The data reduction and analysis for the LSST will be done in a way unlike most current observing programs. The data rate, combined with the need for real-time analysis and post-reduction data mining, require a fresh approach making use of the best technology and developing innovative software for efficient data management. While much headway can be made in efficient algorithms and associated software, there will also be CPU and disk hardware challenges. It will be particularly effective to have data analysis innovations in place when the telescope and camera system is in the verification phase, as early as 2009.

Achieving this requires parallel efforts on the optics, electronics, and software.

The collaboration will include astronomers involved in current and upcoming ultra-large surveys, experts on statistics and algorithm development, computer science, and data mining and visualization.

The Hardware Challenge

While the telescope optics is unique (it will have over fifty times the optical throughput of the current 4m wide-field cameras!), projections for the hardware associated with data processing and database mining must be studied now. The data rate from the 3 gigapixel camera will be over 20 TB per night, compressed.

Pipeline image processing of this data stream will be possible using parallel processors five years from now. More interesting challenges are presented by the archiving and mining tasks. Storage technology is rapidly evolving, so that keeping all the data online will almost certainly be possible. Even more importantly, we need now to discover ways to search for correlations in the resulting massive database, which will be necessary to extract unanticipated science. While the required data hardware and software for the key (prescribed) science programs present challenges, assuring opportunity for unanticipated science using such huge databases presents an even grater challenge.





Designing optimal data handling and search routines will be an exciting aspect of this project. Many science programs may need access to the full imaging data archive. Examples are: searches for low surface brightness objects not detected as individual objects, and searches for patterns of transient objects in time and space.

There are several hardware issues. Most of the computation will necessarily be done locally to the data disks, most likely in a hierarchical nesting of processors and a corresponding hierarchical nesting of slow and fast disks. The computation requirements, while large, appear to be within reach in the next five years (CPU Moore’s law scaling is not expected to saturate until 2015, and there is the likelihood of disruptive innovation avoiding the quantum and charge confinement crisis even then). Capacity per disk is still increasing in a fashion comparable to Moore's law for processors. Today, for low-bandwidth storage, a $300 IDE disk holds about 100 GB; we can expect by 2009 that a comparably priced disk will hold over three terabytes.

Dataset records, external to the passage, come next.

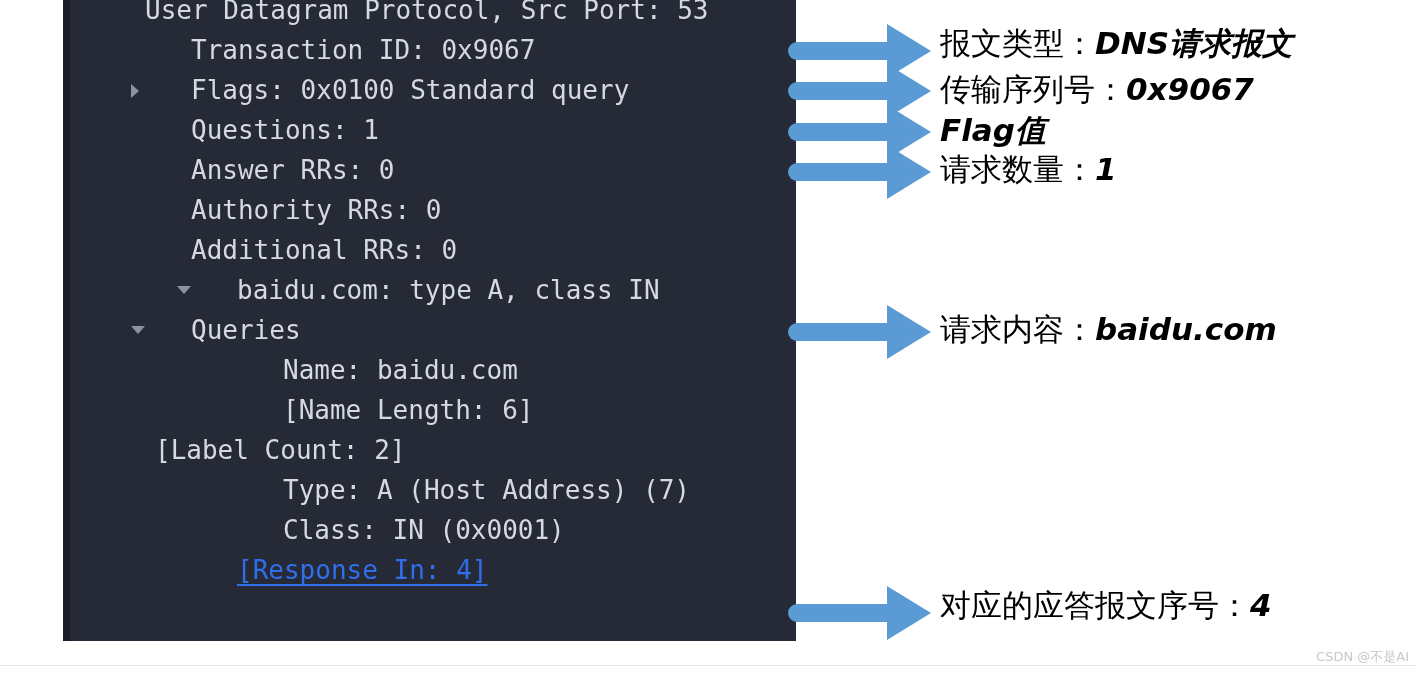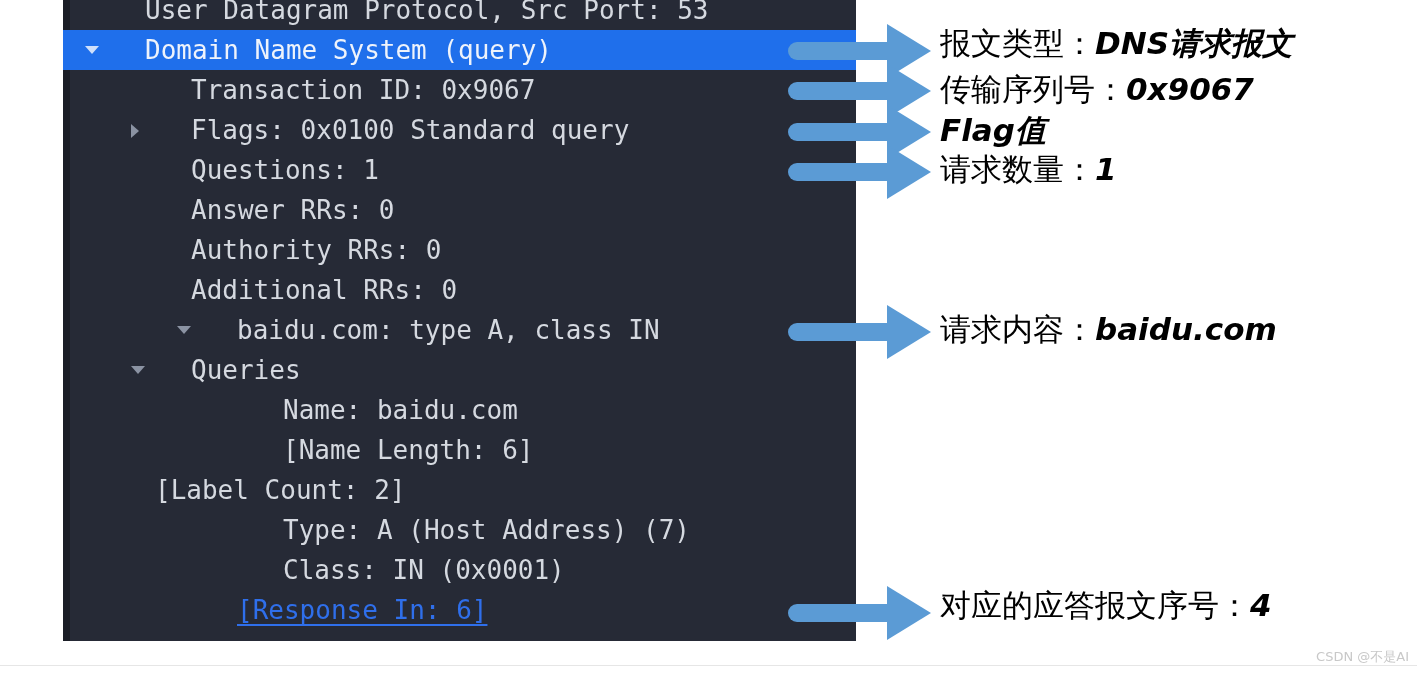"User Datagram Protocol, Src Port:" #packet-panel { width: 793px -> 733px }
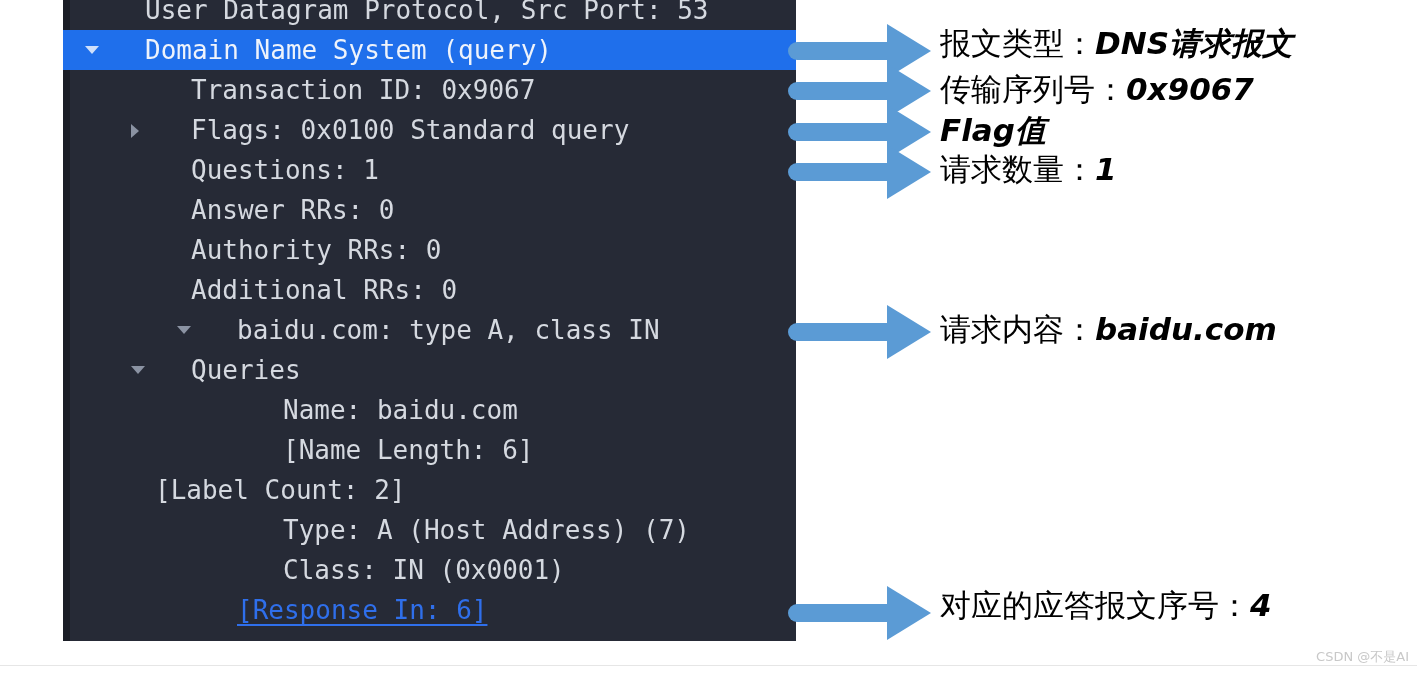"Domain Name System (query)" div.tree-row { html: <div><span></span><span>Domain Name System (query)</span></div> -> none }
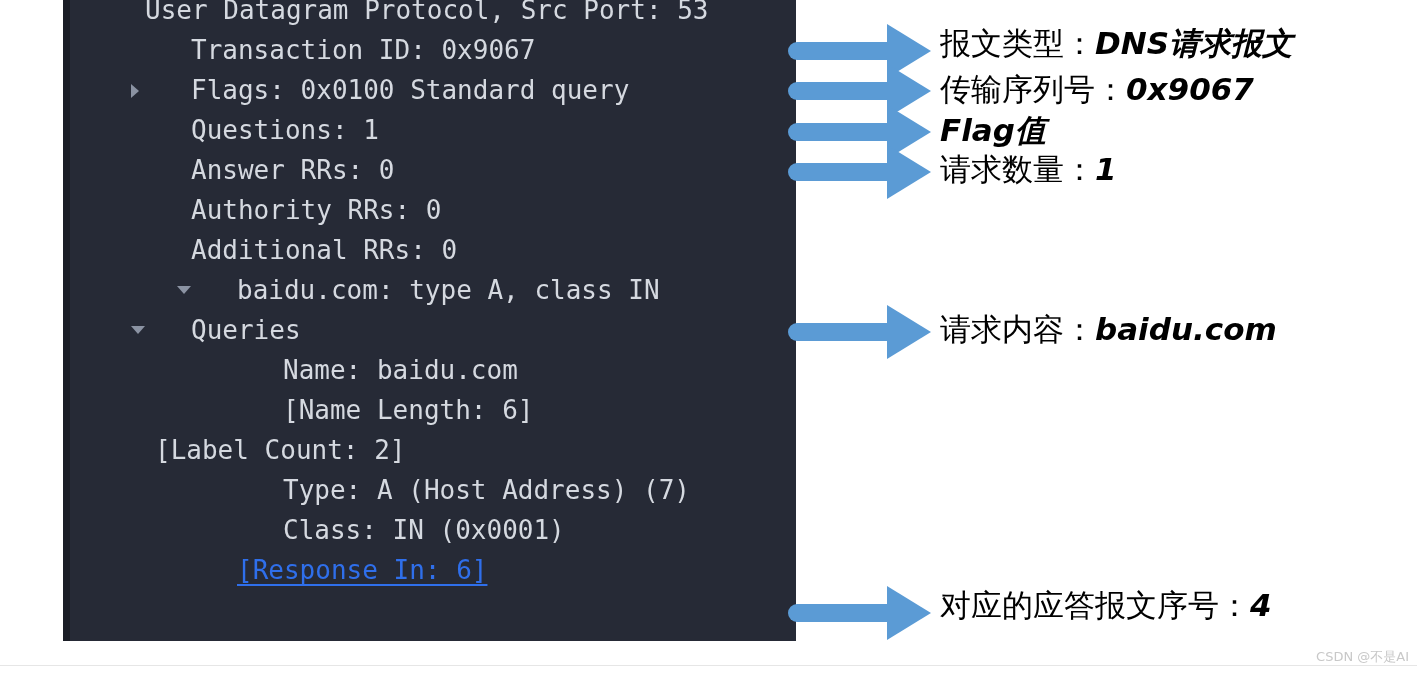"[Response In: 6]" span.label { text: 6 -> 4 }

The bandwidth to disks is also growing, but not at nearly the same rate. This means that as the current magnetic technology advances, the total time required to read all the data from a disk actually goes up, not down. In the last five years, disk bandwidth has improved a factor of six, so we can estimate at least another factor of six for the next five years.

At a pace of one 3 Gpixel image per 20 seconds (15 sec exposure, 5 sec read/repoint), each night the LSST will generate 13 TB uncompressed processed data in 8 hours -- that's about 450 MB/s. This suggests that we can assemble the required pipeline processing fast disks by 2009. We predict from scaling that disks by then will handle over 300MB/s, but that is sustained transfer rate under ideal conditions. Several disks in parallel will provide more headroom to get the data written to disk in real time. It is also likely that new technologies such as holographic storage will break this scaling in the next five years, at least for slow storage.

Crafting the software pipeline and developing efficient database management tools and the algorithms for data mining will present more of a challenge than the pre-processing computational capacity. The demands of this post-processing will be hardware and software intensive. The effort invested in software, data system design, tools for visualizing and analyzing data, and the science data analysis, may be comparable to that spent on the telescope optics.

The Software Challenge

The enormity of these data sets creates exciting statistical challenges beyond the computational. Many statistical techniques used by astronomers today have been optimized to deal with the small size of their existing data sets. At the same time the algorithms scale as a power of the number of objects, prohibitive for the new data sets with billions of objects, where even log N is 30! Algorithms which scale much worse than linearly will be unacceptable computationally. At the same time, the main source of errors will be various systematic effects, and we also have to deal with the fact that we can only observe a single realization of the universe as a random process. There is also “cosmic variance,” the expected statistical variations in space of the power spectrum.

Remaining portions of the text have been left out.